- [EXERCISE GOAL]: Leaving out the images, return the data below exactly as it is written.

Web document revisions
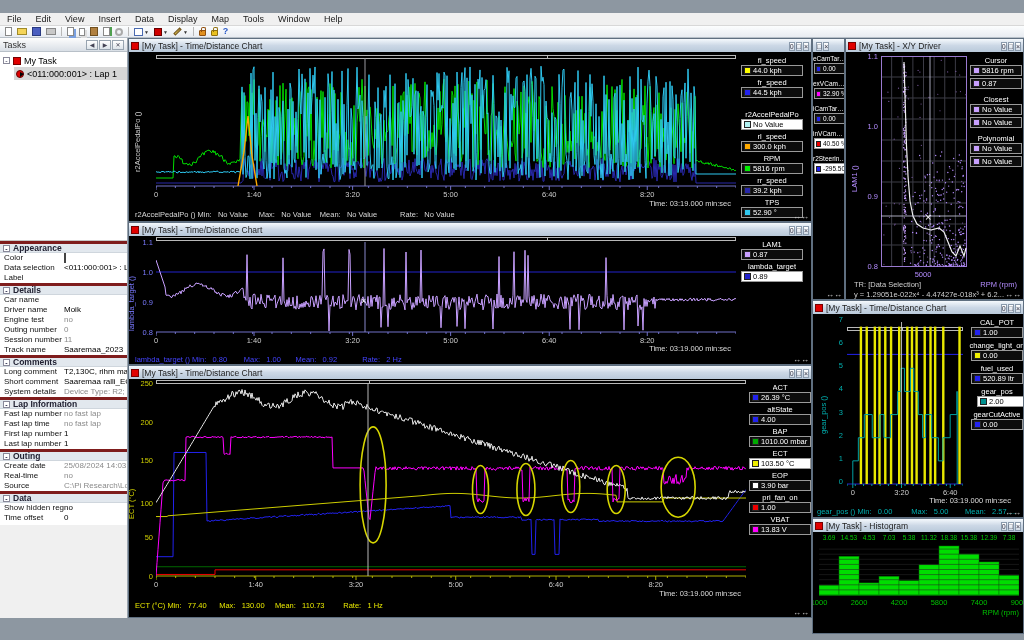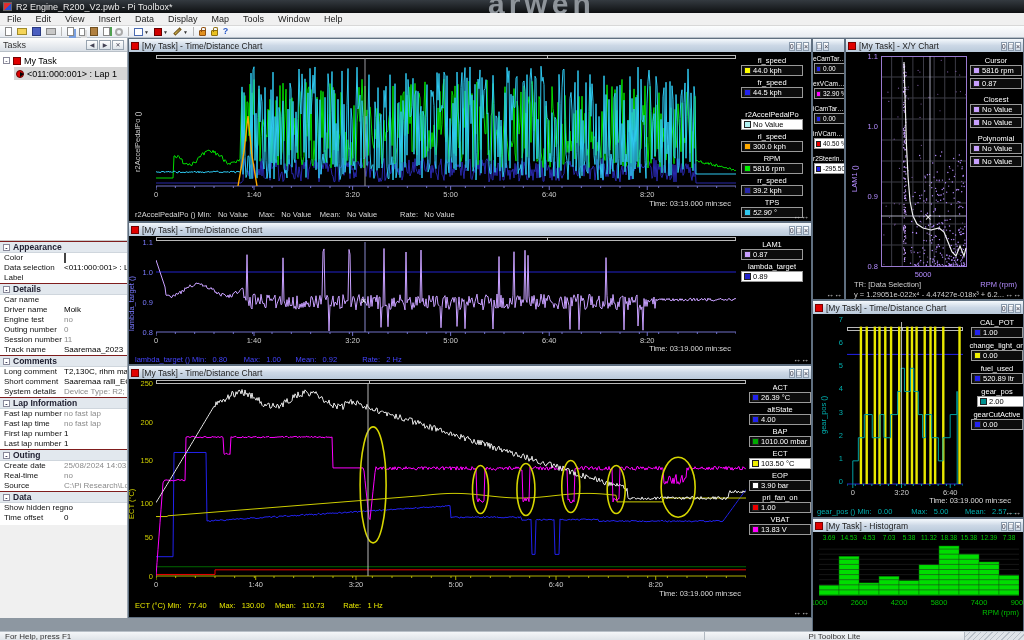--- a/index.html
+++ b/index.html
@@ -39,21 +39,21 @@
 .panelhead{height:14px;background:linear-gradient(#fdfdfd,#d9dfe6);border-bottom:1px solid #b8c0c8;display:flex;align-items:center;font-size:9px;color:#333;padding:0 3px}
 .phbtn{width:12px;height:10px;border:1px solid #98a4b0;background:linear-gradient(#fff,#dde4ea);font-size:6px;line-height:9px;text-align:center;color:#445;margin-left:1px}
 .tree{height:189px;background:#fff;border-bottom:1px solid #c8c8c8;font-size:9px;padding-top:2px}
 .treerow{height:13px;display:flex;align-items:center;gap:3px;padding-left:3px;white-space:nowrap}
 .treerow.sel{background:#d6d6d6;margin-left:14px;padding-left:2px}
 .expbox{width:7px;height:7px;border:1px solid #889;background:#fff;font-size:7px;line-height:5px;text-align:center;color:#335;flex:none}
 .sqred{width:8px;height:8px;background:#e00000;border:1px solid #700;flex:none}
 .lapdot{width:8px;height:8px;background:#e00000;border-radius:50%;border:1px solid #600;position:relative;flex:none}
 .lapdot::after{content:"";position:absolute;left:3px;top:1px;width:0;height:0;border-left:4px solid #000;border-top:2px solid transparent;border-bottom:3px solid transparent}
 .props{height:284px;overflow:hidden;background:#fff}
-.psec{height:12px;line-height:12px;background:#e2e8ee;border-top:1px solid #7f1d1d;border-bottom:1px solid #cfd6dd;font-size:8.5px;font-weight:bold;color:#223;padding-left:3px;display:flex;align-items:center;gap:3px}
+.psec{height:12px;line-height:12px;background:#e2e8ee;border-top:3px solid #7f1d1d;border-bottom:1px solid #cfd6dd;font-size:8.5px;font-weight:bold;color:#223;padding-left:3px;display:flex;align-items:center;gap:3px}
 .prow{height:10px;display:flex;font-size:8px;line-height:10px;background:#fff}
 .plabel{width:64px;flex:none;padding-left:4px;color:#111;white-space:nowrap;overflow:hidden}
 .pval{flex:1;color:#000;white-space:nowrap;overflow:hidden}
 .pval.muted{color:#8a8a8a}
 .colorswatch{width:58px;height:7px;background:#d40000;border:1px solid #444;margin-top:1px}
 
 .win{position:absolute;border:1px solid #5f6f80;background:#000;z-index:10}
 .wtitle{height:13px;background:linear-gradient(#f5f9fd,#ccd8e6 50%,#b9c9da);display:flex;align-items:center;gap:3px;padding:0 2px;font-size:8.5px;color:#222}
 .redicon{width:8px;height:8px;background:#e00000;border:1px solid #700;flex:none}
 .wtext{white-space:nowrap;overflow:hidden;flex:1}
@@ -78,25 +78,20 @@
 .statusbar{position:absolute;left:0;top:631px;width:1024px;height:9px;background:linear-gradient(#f4f6f8,#dfe4e9);border-top:1px solid #b8c0c8;display:flex;align-items:center;font-size:8px;color:#333;z-index:25}
 .sb-left{flex:1;padding-left:5px}
 .sb-mid{width:260px;border-left:1px solid #b0b8c0;text-align:center}
 .sb-grip{width:60px;height:100%;border-left:1px solid #b0b8c0;background:repeating-linear-gradient(135deg,#dfe4e9 0 3px,#b8c0c8 3px 4px)}
 </style>
 </head>
 <body>
 
 <div id="app">
 
-  <div class="titlebar">
-    <span class="appicon"></span>
-    <span class="ttext">R2 Engine_R200_V2.pwb - Pi Toolbox*</span>
-    <span class="watermark">arwen</span>
-  </div>
 
   <div class="menubar" id="menubar">
       <span class="menu-item">File</span>
       <span class="menu-item">Edit</span>
       <span class="menu-item">View</span>
       <span class="menu-item">Insert</span>
       <span class="menu-item">Data</span>
       <span class="menu-item">Display</span>
       <span class="menu-item">Map</span>
       <span class="menu-item">Tools</span>
@@ -320,21 +315,21 @@
           <div class="lg-box" style="width: 62px; margin-bottom: 2px;">
             <span class="lg-sw" style="background: rgb(0, 238, 0);"></span>
             <span>5816 rpm</span>
           </div>
           <div class="lg-name">rr_speed</div>
           <div class="lg-box" style="width: 62px; margin-bottom: 2px;">
             <span class="lg-sw" style="background: rgb(40, 40, 170);"></span>
             <span>39.2 kph</span>
           </div>
           <div class="lg-name">TPS</div>
-          <div class="lg-box" style="width: 62px; margin-bottom: 2px; font-style: italic;">
+          <div class="lg-box" style="width: 62px; margin-bottom: 2px;">
             <span class="lg-sw" style="background: rgb(48, 200, 240);"></span>
             <span>52.90 °</span>
           </div>
         </div>
         <div class="rslider" style="left: 27px; top: 3px; width: 580px;">
           <span class="rdiv" style="left: 390px;"></span>
         </div>
         <svg width="580" height="134" style="position:absolute;left:27px;top:6px">
           <line x1="0" y1="128" x2="580" y2="128" stroke="#7070c8" stroke-width="1"></line>
           <line x1="0" y1="128" x2="0" y2="130" stroke="#7070c8"></line>
@@ -627,21 +622,21 @@
             <span style="white-space: nowrap;">-295.50 °</span>
           </div>
         </div>
         <div class="pan">↔↔</div>
       </div>
   </div>
 
   <div class="win" id="winxy" style="left:845px;top:38px;width:179px;height:262px">
     <div class="wtitle">
       <span class="redicon"></span>
-      <span class="wtext">[My Task] - X/Y Chart</span>
+      <span class="wtext">[My Task] - X/Y Driver</span>
       <span class="wbtns"><span class="wbtn">0</span><span class="wbtn">□</span><span class="wbtn">×</span></span>
     </div>
     <div class="wbody" id="xybody">
         <svg width="87" height="212" style="position:absolute;left:35px;top:4px">
           <line x1="10.625" y1="0" x2="10.625" y2="210" stroke="#3c3c46"></line>
           <line x1="21.25" y1="0" x2="21.25" y2="210" stroke="#3c3c46"></line>
           <line x1="31.875" y1="0" x2="31.875" y2="210" stroke="#3c3c46"></line>
           <line x1="42.5" y1="0" x2="42.5" y2="210" stroke="#3c3c46"></line>
           <line x1="53.125" y1="0" x2="53.125" y2="210" stroke="#3c3c46"></line>
           <line x1="63.75" y1="0" x2="63.75" y2="210" stroke="#3c3c46"></line>
@@ -1292,18 +1287,13 @@
         <div class="axlbl" style="left: -8px; top: 66px; width: 28px; color: rgb(0, 192, 0);">1000</div>
         <div class="axlbl" style="left: 32px; top: 66px; width: 28px; color: rgb(0, 192, 0);">2600</div>
         <div class="axlbl" style="left: 72px; top: 66px; width: 28px; color: rgb(0, 192, 0);">4200</div>
         <div class="axlbl" style="left: 112px; top: 66px; width: 28px; color: rgb(0, 192, 0);">5800</div>
         <div class="axlbl" style="left: 152px; top: 66px; width: 28px; color: rgb(0, 192, 0);">7400</div>
         <div class="axlbl" style="left: 192px; top: 66px; width: 28px; color: rgb(0, 192, 0);">9000</div>
         <div class="tlabel" style="right: 4px; top: 76px; color: rgb(0, 192, 0);">RPM (rpm)</div>
       </div>
   </div>
 
-  <div class="statusbar">
-    <span class="sb-left">For Help, press F1</span>
-    <span class="sb-mid">Pi Toolbox Lite</span>
-    <span class="sb-grip"></span>
-  </div>
 </div>
 
 </body></html>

- [ANSWER BELOW]:
--- a/index.html
+++ b/index.html
@@ -39,21 +39,21 @@
 .panelhead{height:14px;background:linear-gradient(#fdfdfd,#d9dfe6);border-bottom:1px solid #b8c0c8;display:flex;align-items:center;font-size:9px;color:#333;padding:0 3px}
 .phbtn{width:12px;height:10px;border:1px solid #98a4b0;background:linear-gradient(#fff,#dde4ea);font-size:6px;line-height:9px;text-align:center;color:#445;margin-left:1px}
 .tree{height:189px;background:#fff;border-bottom:1px solid #c8c8c8;font-size:9px;padding-top:2px}
 .treerow{height:13px;display:flex;align-items:center;gap:3px;padding-left:3px;white-space:nowrap}
 .treerow.sel{background:#d6d6d6;margin-left:14px;padding-left:2px}
 .expbox{width:7px;height:7px;border:1px solid #889;background:#fff;font-size:7px;line-height:5px;text-align:center;color:#335;flex:none}
 .sqred{width:8px;height:8px;background:#e00000;border:1px solid #700;flex:none}
 .lapdot{width:8px;height:8px;background:#e00000;border-radius:50%;border:1px solid #600;position:relative;flex:none}
 .lapdot::after{content:"";position:absolute;left:3px;top:1px;width:0;height:0;border-left:4px solid #000;border-top:2px solid transparent;border-bottom:3px solid transparent}
 .props{height:284px;overflow:hidden;background:#fff}
-.psec{height:12px;line-height:12px;background:#e2e8ee;border-top:1px solid #7f1d1d;border-bottom:1px solid #cfd6dd;font-size:8.5px;font-weight:bold;color:#223;padding-left:3px;display:flex;align-items:center;gap:3px}
+.psec{height:12px;line-height:12px;background:#e2e8ee;border-top:3px solid #7f1d1d;border-bottom:1px solid #cfd6dd;font-size:8.5px;font-weight:bold;color:#223;padding-left:3px;display:flex;align-items:center;gap:3px}
 .prow{height:10px;display:flex;font-size:8px;line-height:10px;background:#fff}
 .plabel{width:64px;flex:none;padding-left:4px;color:#111;white-space:nowrap;overflow:hidden}
 .pval{flex:1;color:#000;white-space:nowrap;overflow:hidden}
 .pval.muted{color:#8a8a8a}
 .colorswatch{width:58px;height:7px;background:#d40000;border:1px solid #444;margin-top:1px}
 
 .win{position:absolute;border:1px solid #5f6f80;background:#000;z-index:10}
 .wtitle{height:13px;background:linear-gradient(#f5f9fd,#ccd8e6 50%,#b9c9da);display:flex;align-items:center;gap:3px;padding:0 2px;font-size:8.5px;color:#222}
 .redicon{width:8px;height:8px;background:#e00000;border:1px solid #700;flex:none}
 .wtext{white-space:nowrap;overflow:hidden;flex:1}
@@ -78,25 +78,20 @@
 .statusbar{position:absolute;left:0;top:631px;width:1024px;height:9px;background:linear-gradient(#f4f6f8,#dfe4e9);border-top:1px solid #b8c0c8;display:flex;align-items:center;font-size:8px;color:#333;z-index:25}
 .sb-left{flex:1;padding-left:5px}
 .sb-mid{width:260px;border-left:1px solid #b0b8c0;text-align:center}
 .sb-grip{width:60px;height:100%;border-left:1px solid #b0b8c0;background:repeating-linear-gradient(135deg,#dfe4e9 0 3px,#b8c0c8 3px 4px)}
 </style>
 </head>
 <body>
 
 <div id="app">
 
-  <div class="titlebar">
-    <span class="appicon"></span>
-    <span class="ttext">R2 Engine_R200_V2.pwb - Pi Toolbox*</span>
-    <span class="watermark">arwen</span>
-  </div>
 
   <div class="menubar" id="menubar">
       <span class="menu-item">File</span>
       <span class="menu-item">Edit</span>
       <span class="menu-item">View</span>
       <span class="menu-item">Insert</span>
       <span class="menu-item">Data</span>
       <span class="menu-item">Display</span>
       <span class="menu-item">Map</span>
       <span class="menu-item">Tools</span>
@@ -320,21 +315,21 @@
           <div class="lg-box" style="width: 62px; margin-bottom: 2px;">
             <span class="lg-sw" style="background: rgb(0, 238, 0);"></span>
             <span>5816 rpm</span>
           </div>
           <div class="lg-name">rr_speed</div>
           <div class="lg-box" style="width: 62px; margin-bottom: 2px;">
             <span class="lg-sw" style="background: rgb(40, 40, 170);"></span>
             <span>39.2 kph</span>
           </div>
           <div class="lg-name">TPS</div>
-          <div class="lg-box" style="width: 62px; margin-bottom: 2px; font-style: italic;">
+          <div class="lg-box" style="width: 62px; margin-bottom: 2px;">
             <span class="lg-sw" style="background: rgb(48, 200, 240);"></span>
             <span>52.90 °</span>
           </div>
         </div>
         <div class="rslider" style="left: 27px; top: 3px; width: 580px;">
           <span class="rdiv" style="left: 390px;"></span>
         </div>
         <svg width="580" height="134" style="position:absolute;left:27px;top:6px">
           <line x1="0" y1="128" x2="580" y2="128" stroke="#7070c8" stroke-width="1"></line>
           <line x1="0" y1="128" x2="0" y2="130" stroke="#7070c8"></line>
@@ -627,21 +622,21 @@
             <span style="white-space: nowrap;">-295.50 °</span>
           </div>
         </div>
         <div class="pan">↔↔</div>
       </div>
   </div>
 
   <div class="win" id="winxy" style="left:845px;top:38px;width:179px;height:262px">
     <div class="wtitle">
       <span class="redicon"></span>
-      <span class="wtext">[My Task] - X/Y Chart</span>
+      <span class="wtext">[My Task] - X/Y Driver</span>
       <span class="wbtns"><span class="wbtn">0</span><span class="wbtn">□</span><span class="wbtn">×</span></span>
     </div>
     <div class="wbody" id="xybody">
         <svg width="87" height="212" style="position:absolute;left:35px;top:4px">
           <line x1="10.625" y1="0" x2="10.625" y2="210" stroke="#3c3c46"></line>
           <line x1="21.25" y1="0" x2="21.25" y2="210" stroke="#3c3c46"></line>
           <line x1="31.875" y1="0" x2="31.875" y2="210" stroke="#3c3c46"></line>
           <line x1="42.5" y1="0" x2="42.5" y2="210" stroke="#3c3c46"></line>
           <line x1="53.125" y1="0" x2="53.125" y2="210" stroke="#3c3c46"></line>
           <line x1="63.75" y1="0" x2="63.75" y2="210" stroke="#3c3c46"></line>
@@ -1292,18 +1287,13 @@
         <div class="axlbl" style="left: -8px; top: 66px; width: 28px; color: rgb(0, 192, 0);">1000</div>
         <div class="axlbl" style="left: 32px; top: 66px; width: 28px; color: rgb(0, 192, 0);">2600</div>
         <div class="axlbl" style="left: 72px; top: 66px; width: 28px; color: rgb(0, 192, 0);">4200</div>
         <div class="axlbl" style="left: 112px; top: 66px; width: 28px; color: rgb(0, 192, 0);">5800</div>
         <div class="axlbl" style="left: 152px; top: 66px; width: 28px; color: rgb(0, 192, 0);">7400</div>
         <div class="axlbl" style="left: 192px; top: 66px; width: 28px; color: rgb(0, 192, 0);">9000</div>
         <div class="tlabel" style="right: 4px; top: 76px; color: rgb(0, 192, 0);">RPM (rpm)</div>
       </div>
   </div>
 
-  <div class="statusbar">
-    <span class="sb-left">For Help, press F1</span>
-    <span class="sb-mid">Pi Toolbox Lite</span>
-    <span class="sb-grip"></span>
-  </div>
 </div>
 
 </body></html>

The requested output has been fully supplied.